*** Dataset records Section Begins ***
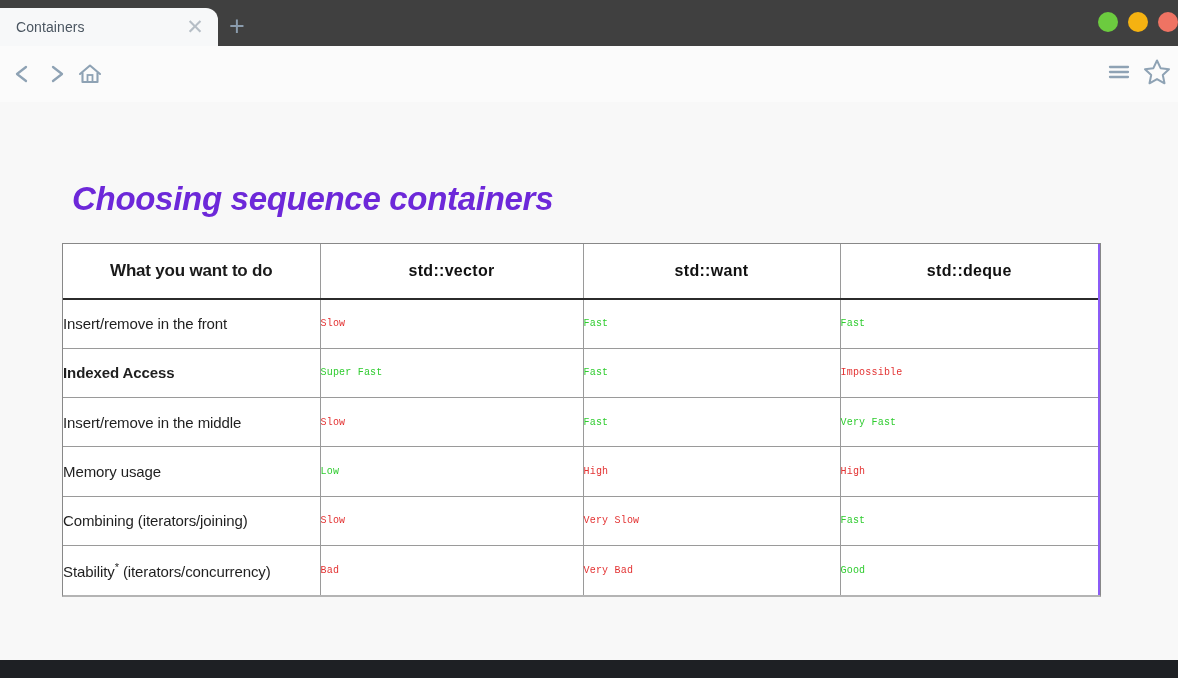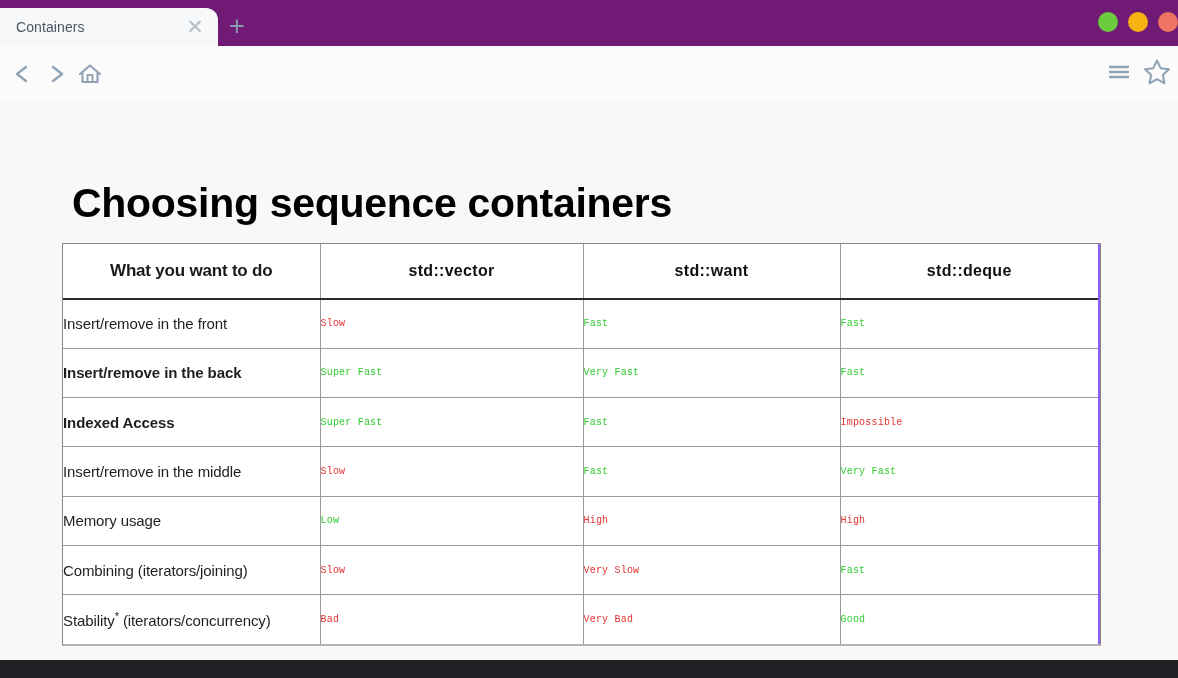--- a/index.html
+++ b/index.html
@@ -11,21 +11,21 @@
   #app {
     position: relative;
     width: 1178px; height: 678px;
     background: #f8f8f8;
   }
 
   
   .titlebar {
     position: absolute; left: 0; top: 0;
     width: 1178px; height: 56px;
-    background: #701a75;
+    background: #404040;
   }
   .tab {
     position: absolute; left: 0; top: 8px;
     width: 218px; height: 38px;
     background: #f7f8f9;
     border-top-right-radius: 12px;
     display: flex; align-items: center;
   }
   .tab-label {
     margin-left: 16px;
@@ -92,24 +92,25 @@
   }
 
   
   .content {
     position: absolute; left: 0; top: 102px;
     width: 1178px; height: 558px;
     background: #f8f8f8;
   }
   .page-title {
     position: absolute; left: 72px; top: 78px;
-    font-size: 41px;
+    font-size: 33px;
     font-weight: bold;
-    color: #000000;
+    color: #6d28d9;
     letter-spacing: -.3px;
+    font-style: italic;
   }
 
   .tablewrap {
     position: absolute; left: 62px; top: 141px;
     width: 1037px;
     background: #8b5cf6;
     border: 1px solid #888;
     border-bottom: 2px solid #b4b4b4;
   }
   table.cmp {
@@ -264,26 +265,20 @@
           </tr>
         </thead>
         <tbody id="tbody">
             <tr>
               <td class="rowlabel">Insert/remove in the front</td>
               <td class="val v-bad">Slow</td>
               <td class="val v-good">Fast</td>
               <td class="val v-good">Fast</td>
             </tr>
             <tr>
-              <td class="rowlabel bold">Insert/remove in the back</td>
-              <td class="val v-good">Super Fast</td>
-              <td class="val v-good">Very Fast</td>
-              <td class="val v-good">Fast</td>
-            </tr>
-            <tr>
               <td class="rowlabel bold">Indexed Access</td>
               <td class="val v-good">Super Fast</td>
               <td class="val v-good">Fast</td>
               <td class="val v-bad">Impossible</td>
             </tr>
             <tr>
               <td class="rowlabel">Insert/remove in the middle</td>
               <td class="val v-bad">Slow</td>
               <td class="val v-good">Fast</td>
               <td class="val v-good">Very Fast</td>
*** Dataset records Section Ends ***
Work request = Exactly as written, print each entry, leaving all pictures out.

Answer box =
--- a/index.html
+++ b/index.html
@@ -11,21 +11,21 @@
   #app {
     position: relative;
     width: 1178px; height: 678px;
     background: #f8f8f8;
   }
 
   
   .titlebar {
     position: absolute; left: 0; top: 0;
     width: 1178px; height: 56px;
-    background: #701a75;
+    background: #404040;
   }
   .tab {
     position: absolute; left: 0; top: 8px;
     width: 218px; height: 38px;
     background: #f7f8f9;
     border-top-right-radius: 12px;
     display: flex; align-items: center;
   }
   .tab-label {
     margin-left: 16px;
@@ -92,24 +92,25 @@
   }
 
   
   .content {
     position: absolute; left: 0; top: 102px;
     width: 1178px; height: 558px;
     background: #f8f8f8;
   }
   .page-title {
     position: absolute; left: 72px; top: 78px;
-    font-size: 41px;
+    font-size: 33px;
     font-weight: bold;
-    color: #000000;
+    color: #6d28d9;
     letter-spacing: -.3px;
+    font-style: italic;
   }
 
   .tablewrap {
     position: absolute; left: 62px; top: 141px;
     width: 1037px;
     background: #8b5cf6;
     border: 1px solid #888;
     border-bottom: 2px solid #b4b4b4;
   }
   table.cmp {
@@ -264,26 +265,20 @@
           </tr>
         </thead>
         <tbody id="tbody">
             <tr>
               <td class="rowlabel">Insert/remove in the front</td>
               <td class="val v-bad">Slow</td>
               <td class="val v-good">Fast</td>
               <td class="val v-good">Fast</td>
             </tr>
             <tr>
-              <td class="rowlabel bold">Insert/remove in the back</td>
-              <td class="val v-good">Super Fast</td>
-              <td class="val v-good">Very Fast</td>
-              <td class="val v-good">Fast</td>
-            </tr>
-            <tr>
               <td class="rowlabel bold">Indexed Access</td>
               <td class="val v-good">Super Fast</td>
               <td class="val v-good">Fast</td>
               <td class="val v-bad">Impossible</td>
             </tr>
             <tr>
               <td class="rowlabel">Insert/remove in the middle</td>
               <td class="val v-bad">Slow</td>
               <td class="val v-good">Fast</td>
               <td class="val v-good">Very Fast</td>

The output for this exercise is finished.